*** Opening EXTRACTED INFORMATION ***

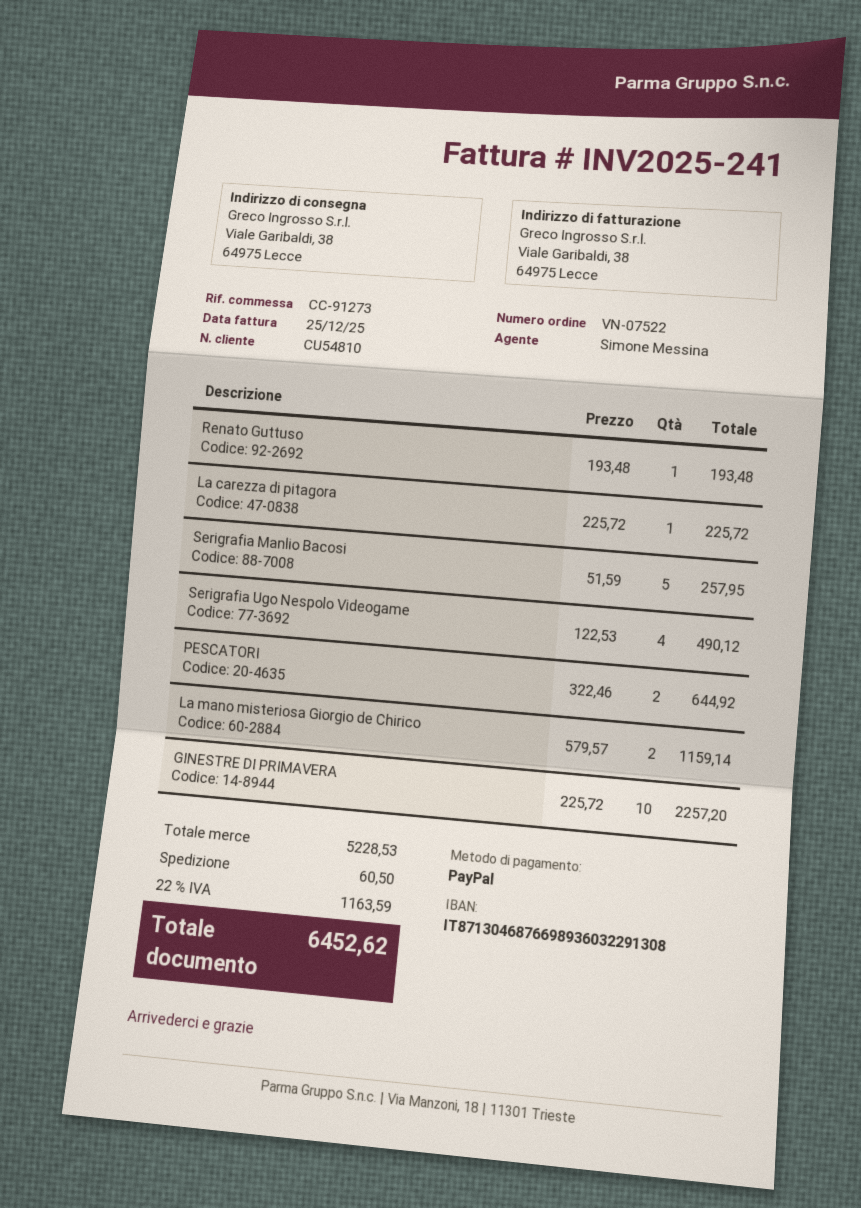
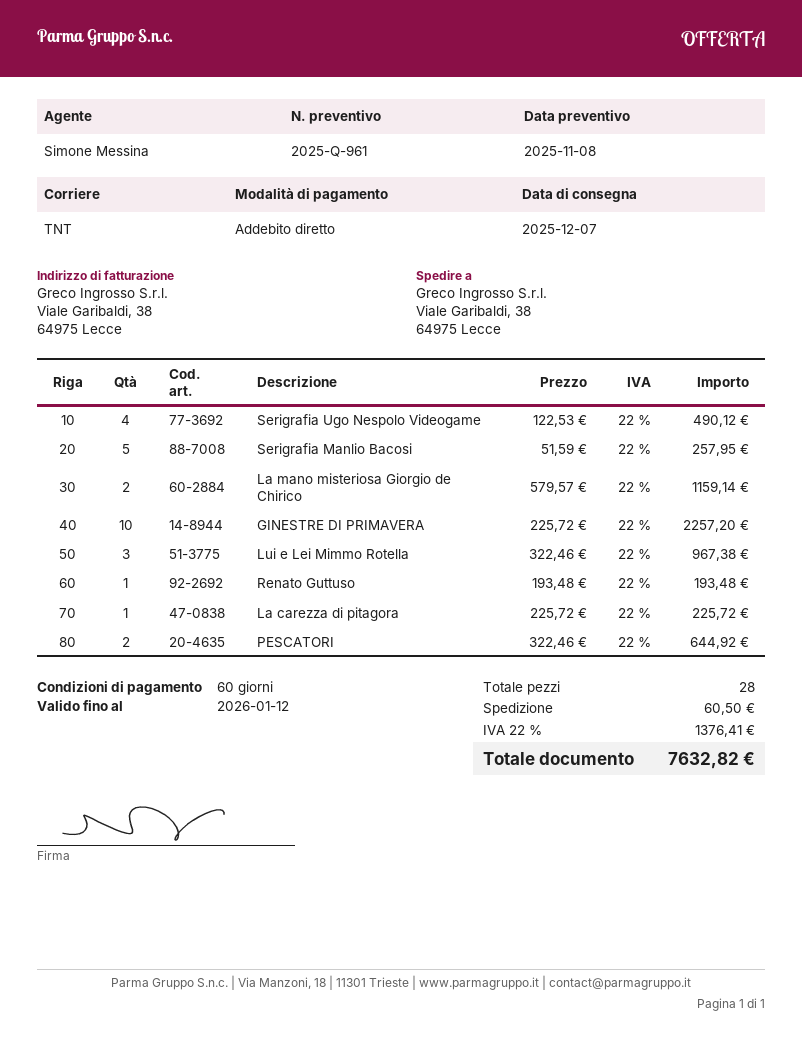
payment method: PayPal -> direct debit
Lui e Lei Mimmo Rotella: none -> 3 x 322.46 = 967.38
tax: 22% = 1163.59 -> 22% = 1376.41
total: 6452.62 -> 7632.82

*** Closing EXTRACTED INFORMATION ***
*** Opening EXTRACTED INFORMATION ***

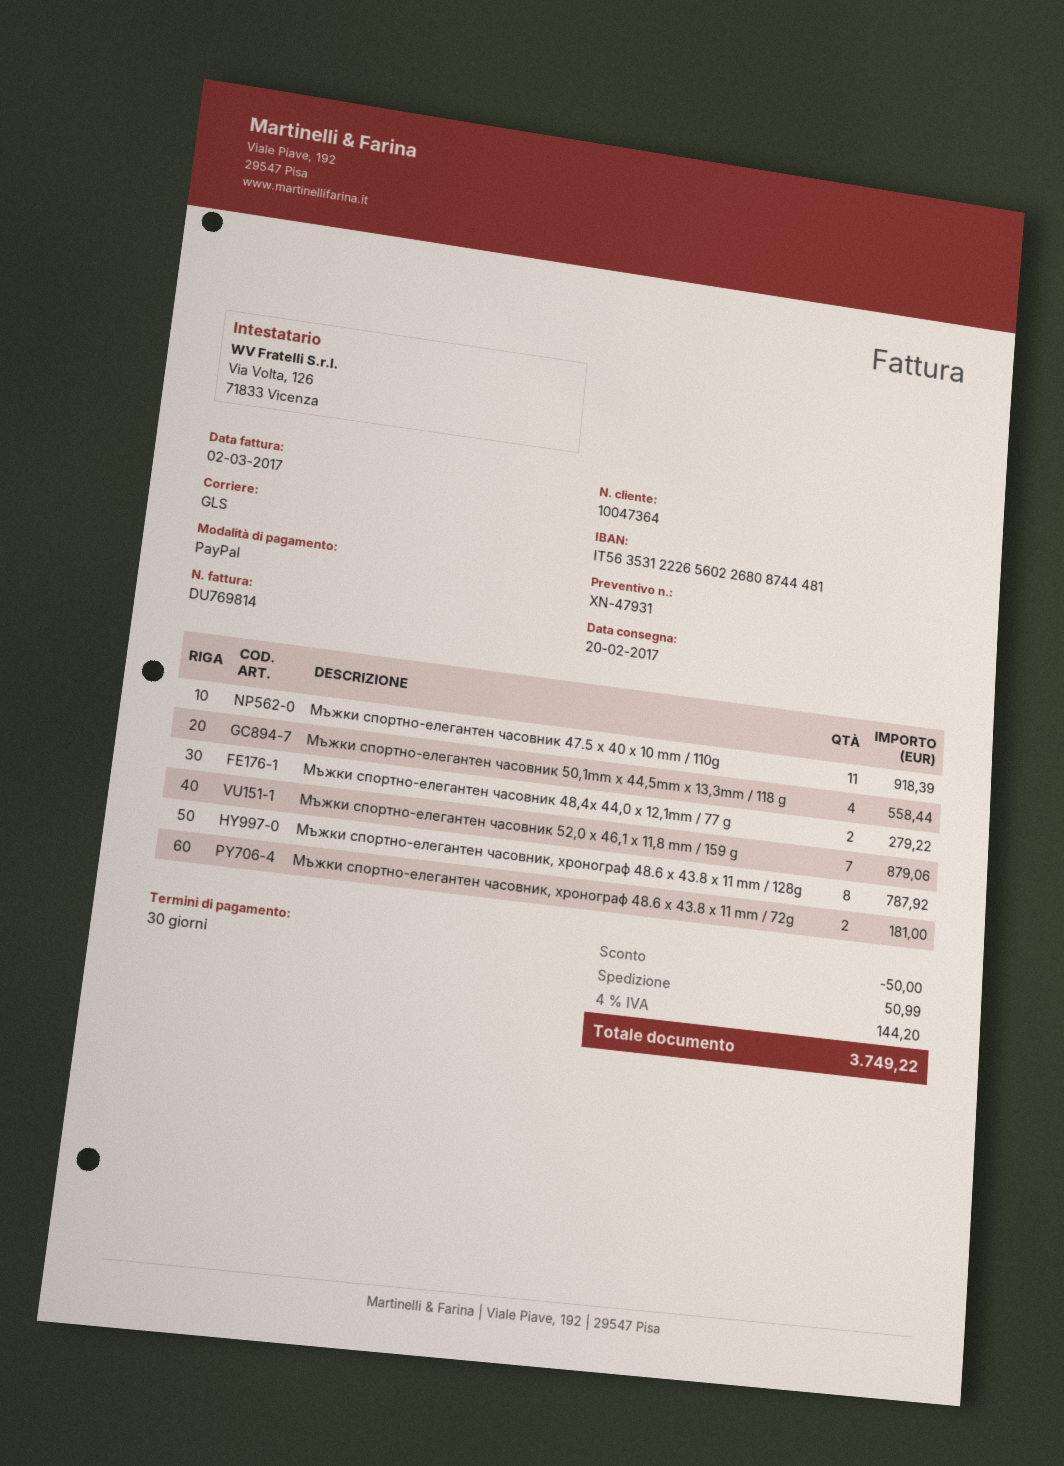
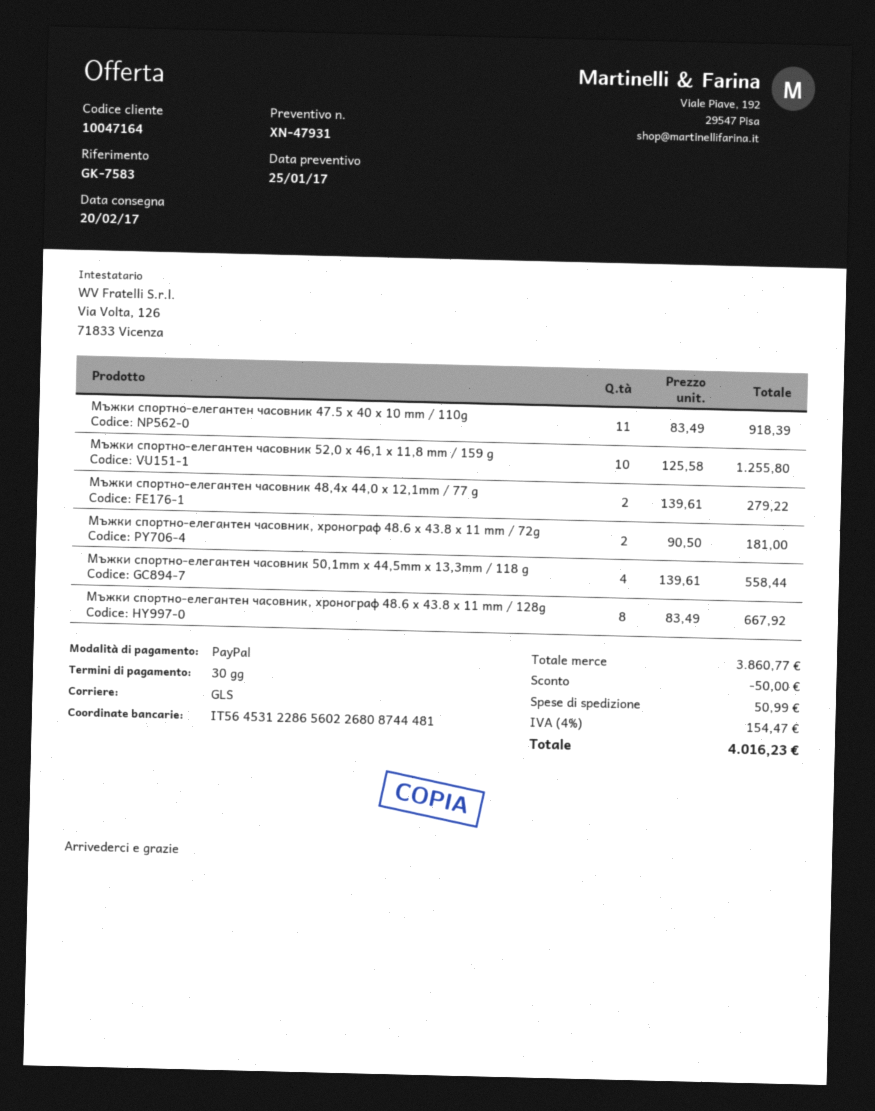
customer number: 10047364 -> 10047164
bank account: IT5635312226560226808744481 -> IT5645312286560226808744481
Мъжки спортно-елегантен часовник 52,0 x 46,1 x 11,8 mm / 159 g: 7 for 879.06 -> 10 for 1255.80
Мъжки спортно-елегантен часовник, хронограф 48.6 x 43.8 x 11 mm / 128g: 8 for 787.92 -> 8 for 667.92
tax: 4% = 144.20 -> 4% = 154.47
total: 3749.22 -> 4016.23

*** Closing EXTRACTED INFORMATION ***

Above are the entries. Copy exactly the part that opens with the line containing "payment method: PayPal -> direct debit" and closes with the line containing "total: 6452.62 -> 7632.82", and no more.

payment method: PayPal -> direct debit
Lui e Lei Mimmo Rotella: none -> 3 x 322.46 = 967.38
tax: 22% = 1163.59 -> 22% = 1376.41
total: 6452.62 -> 7632.82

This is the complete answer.